**Exercise brief:**
Your answer must be every line of the data that holds the string "rowtext".

**Provided data:**
_ _ _ _ _

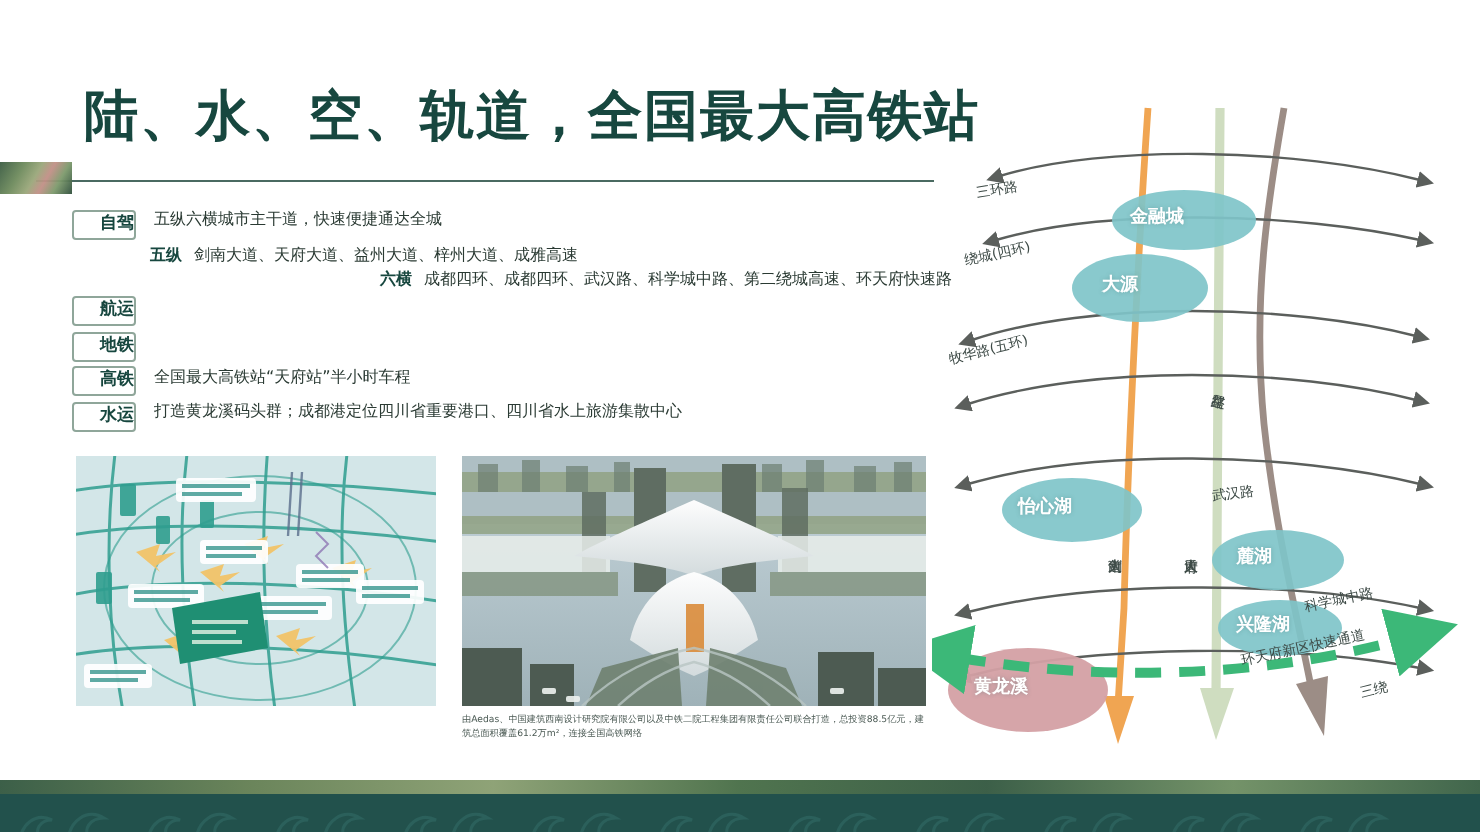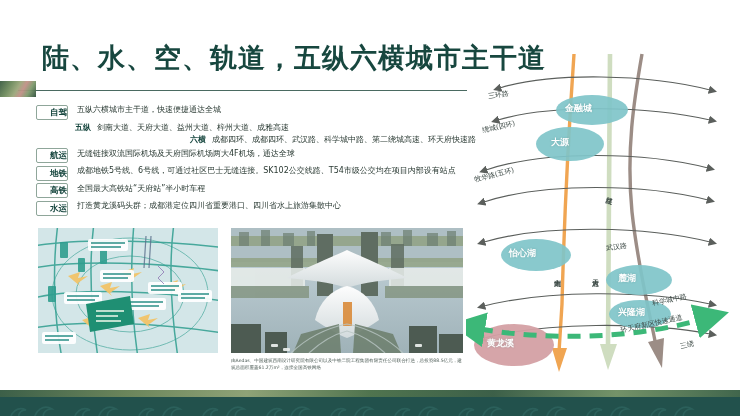--- a/index.html
+++ b/index.html
@@ -73,7 +73,7 @@
 
 <div class="slide">
 
-  <div class="title">陆、水、空、轨道，五纵六横城市主干道</div>
+  <div class="title">陆、水、空、轨道，全国最大高铁站</div>
   <div class="title-rule"></div>
   <div class="title-badge"></div>
 

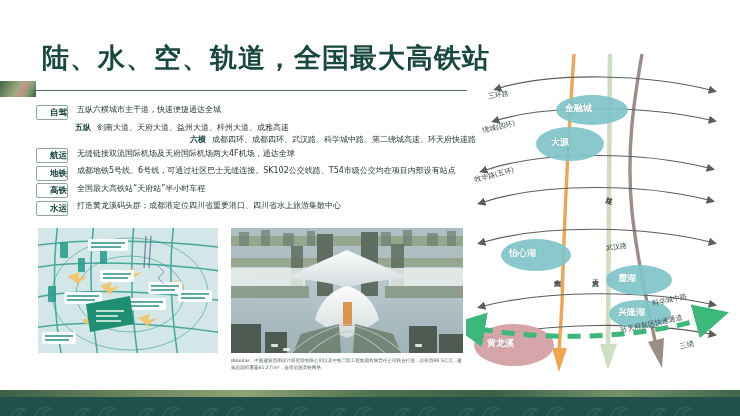--- a/index.html
+++ b/index.html
@@ -94,7 +94,6 @@
 
     <div class="row">
       <div class="tag">航运</div>
-      <div class="rowtext">无缝链接双流国际机场及天府国际机场两大4F机场，通达全球</div>
     </div>
 
     <div class="row">

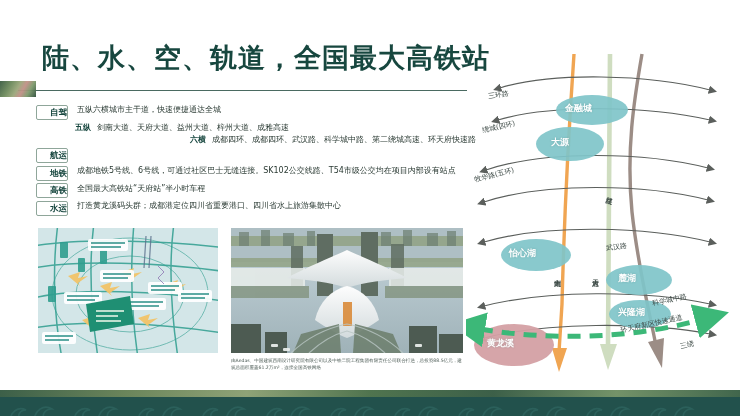--- a/index.html
+++ b/index.html
@@ -98,7 +98,6 @@
 
     <div class="row">
       <div class="tag">地铁</div>
-      <div class="rowtext">成都地铁5号线、6号线，可通过社区巴士无缝连接。SK102公交线路、T54市级公交均在项目内部设有站点</div>
     </div>
 
     <div class="row">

_ _ _ _ _

**Task response:**
-      <div class="rowtext">无缝链接双流国际机场及天府国际机场两大4F机场，通达全球</div>
-      <div class="rowtext">成都地铁5号线、6号线，可通过社区巴士无缝连接。SK102公交线路、T54市级公交均在项目内部设有站点</div>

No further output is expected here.